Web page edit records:
[Start of section]

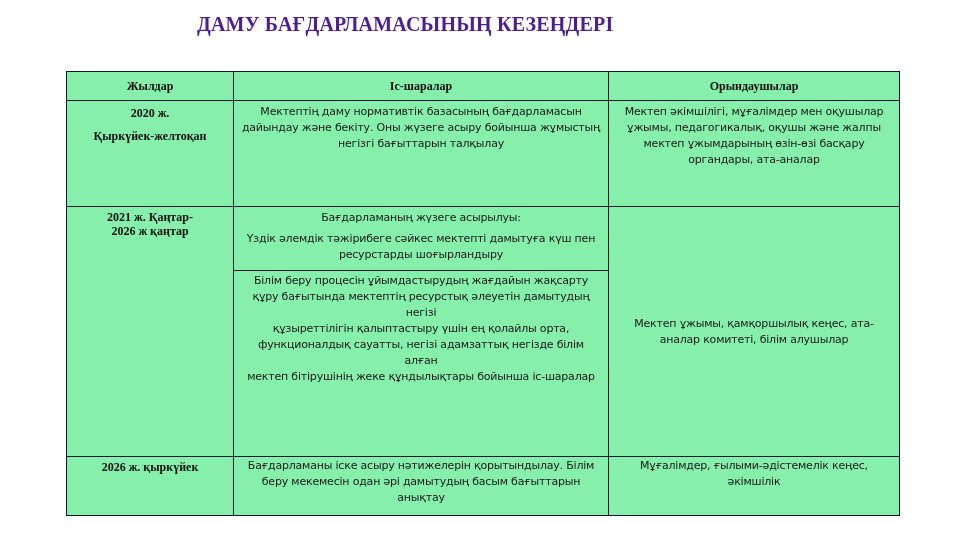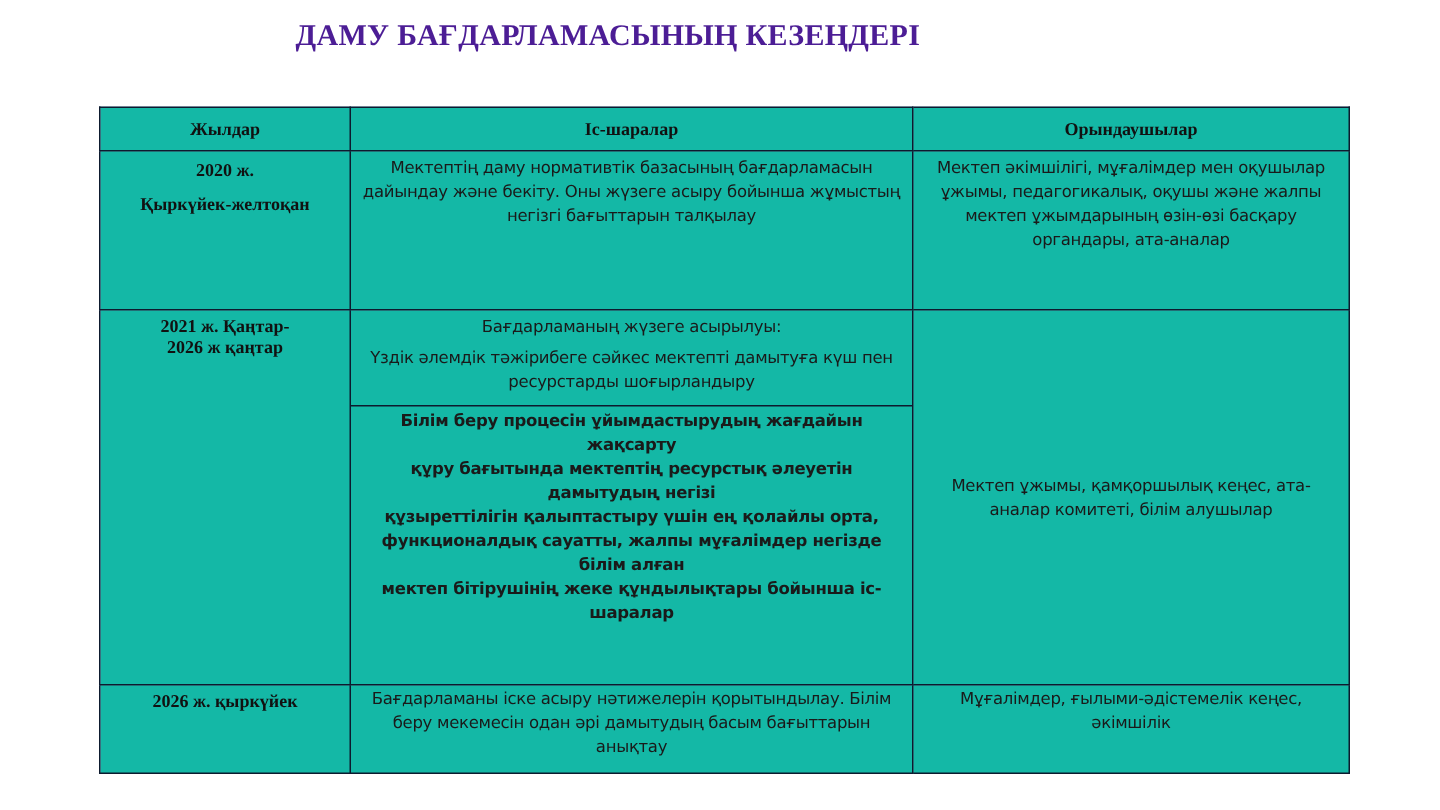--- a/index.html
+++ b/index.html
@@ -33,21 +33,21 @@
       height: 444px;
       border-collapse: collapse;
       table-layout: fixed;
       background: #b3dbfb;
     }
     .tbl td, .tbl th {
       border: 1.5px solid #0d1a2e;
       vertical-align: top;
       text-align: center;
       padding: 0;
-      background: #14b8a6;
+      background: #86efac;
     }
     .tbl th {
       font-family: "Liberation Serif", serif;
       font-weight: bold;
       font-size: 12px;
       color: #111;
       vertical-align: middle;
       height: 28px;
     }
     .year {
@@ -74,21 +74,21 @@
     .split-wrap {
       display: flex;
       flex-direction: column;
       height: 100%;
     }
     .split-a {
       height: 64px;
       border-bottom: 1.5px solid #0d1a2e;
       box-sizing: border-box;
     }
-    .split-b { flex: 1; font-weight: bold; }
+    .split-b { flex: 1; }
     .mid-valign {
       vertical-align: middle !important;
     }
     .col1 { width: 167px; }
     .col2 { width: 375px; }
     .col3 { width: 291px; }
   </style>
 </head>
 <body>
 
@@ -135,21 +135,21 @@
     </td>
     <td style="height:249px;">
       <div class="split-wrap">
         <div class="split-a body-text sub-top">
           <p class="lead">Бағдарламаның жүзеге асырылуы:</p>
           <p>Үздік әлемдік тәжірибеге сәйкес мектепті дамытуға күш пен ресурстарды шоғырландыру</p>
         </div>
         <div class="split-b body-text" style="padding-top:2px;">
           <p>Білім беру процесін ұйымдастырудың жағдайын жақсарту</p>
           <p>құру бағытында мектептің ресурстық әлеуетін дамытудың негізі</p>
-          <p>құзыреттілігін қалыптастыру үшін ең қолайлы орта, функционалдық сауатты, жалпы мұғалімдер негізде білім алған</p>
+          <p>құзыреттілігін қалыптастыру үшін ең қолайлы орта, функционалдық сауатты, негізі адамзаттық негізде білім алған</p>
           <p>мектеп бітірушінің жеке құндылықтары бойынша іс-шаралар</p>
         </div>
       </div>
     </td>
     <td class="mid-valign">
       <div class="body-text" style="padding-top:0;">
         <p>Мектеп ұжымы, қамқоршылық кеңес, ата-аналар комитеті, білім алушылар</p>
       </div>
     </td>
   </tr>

[End of section]
[Start of section]

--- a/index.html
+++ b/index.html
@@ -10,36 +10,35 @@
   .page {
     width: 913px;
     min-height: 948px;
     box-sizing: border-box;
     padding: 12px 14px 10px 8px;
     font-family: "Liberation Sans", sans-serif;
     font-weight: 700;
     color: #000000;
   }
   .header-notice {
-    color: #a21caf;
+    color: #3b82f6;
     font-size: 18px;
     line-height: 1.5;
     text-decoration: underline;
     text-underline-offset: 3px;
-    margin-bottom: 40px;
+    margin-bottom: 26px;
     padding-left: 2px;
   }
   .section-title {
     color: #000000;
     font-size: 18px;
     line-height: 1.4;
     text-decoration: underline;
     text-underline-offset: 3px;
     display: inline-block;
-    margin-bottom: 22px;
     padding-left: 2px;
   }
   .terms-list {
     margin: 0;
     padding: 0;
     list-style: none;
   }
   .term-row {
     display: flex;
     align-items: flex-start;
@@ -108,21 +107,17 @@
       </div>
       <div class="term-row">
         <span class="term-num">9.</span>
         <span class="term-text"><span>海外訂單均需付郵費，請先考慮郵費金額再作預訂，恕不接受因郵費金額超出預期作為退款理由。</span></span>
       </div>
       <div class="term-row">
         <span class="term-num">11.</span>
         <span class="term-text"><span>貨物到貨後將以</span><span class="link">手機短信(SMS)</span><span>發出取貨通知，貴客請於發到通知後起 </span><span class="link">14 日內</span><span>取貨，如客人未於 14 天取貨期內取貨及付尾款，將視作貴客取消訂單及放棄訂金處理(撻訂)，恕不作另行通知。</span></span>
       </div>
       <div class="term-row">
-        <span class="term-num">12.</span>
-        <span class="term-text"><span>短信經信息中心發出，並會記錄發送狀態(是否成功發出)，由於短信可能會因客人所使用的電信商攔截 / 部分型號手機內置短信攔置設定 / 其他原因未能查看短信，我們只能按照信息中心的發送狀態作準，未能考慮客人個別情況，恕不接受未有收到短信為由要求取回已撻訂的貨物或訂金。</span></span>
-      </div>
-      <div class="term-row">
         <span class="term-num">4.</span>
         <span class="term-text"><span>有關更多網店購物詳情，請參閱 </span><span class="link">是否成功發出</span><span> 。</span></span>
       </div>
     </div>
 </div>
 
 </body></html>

[End of section]

> ABOUT THIS EXERCISE
Across the entries above, find the lines with the string "алған" and copy them.

> EXERCISE RESPONSE
-          <p>құзыреттілігін қалыптастыру үшін ең қолайлы орта, функционалдық сауатты, жалпы мұғалімдер негізде білім алған</p>
+          <p>құзыреттілігін қалыптастыру үшін ең қолайлы орта, функционалдық сауатты, негізі адамзаттық негізде білім алған</p>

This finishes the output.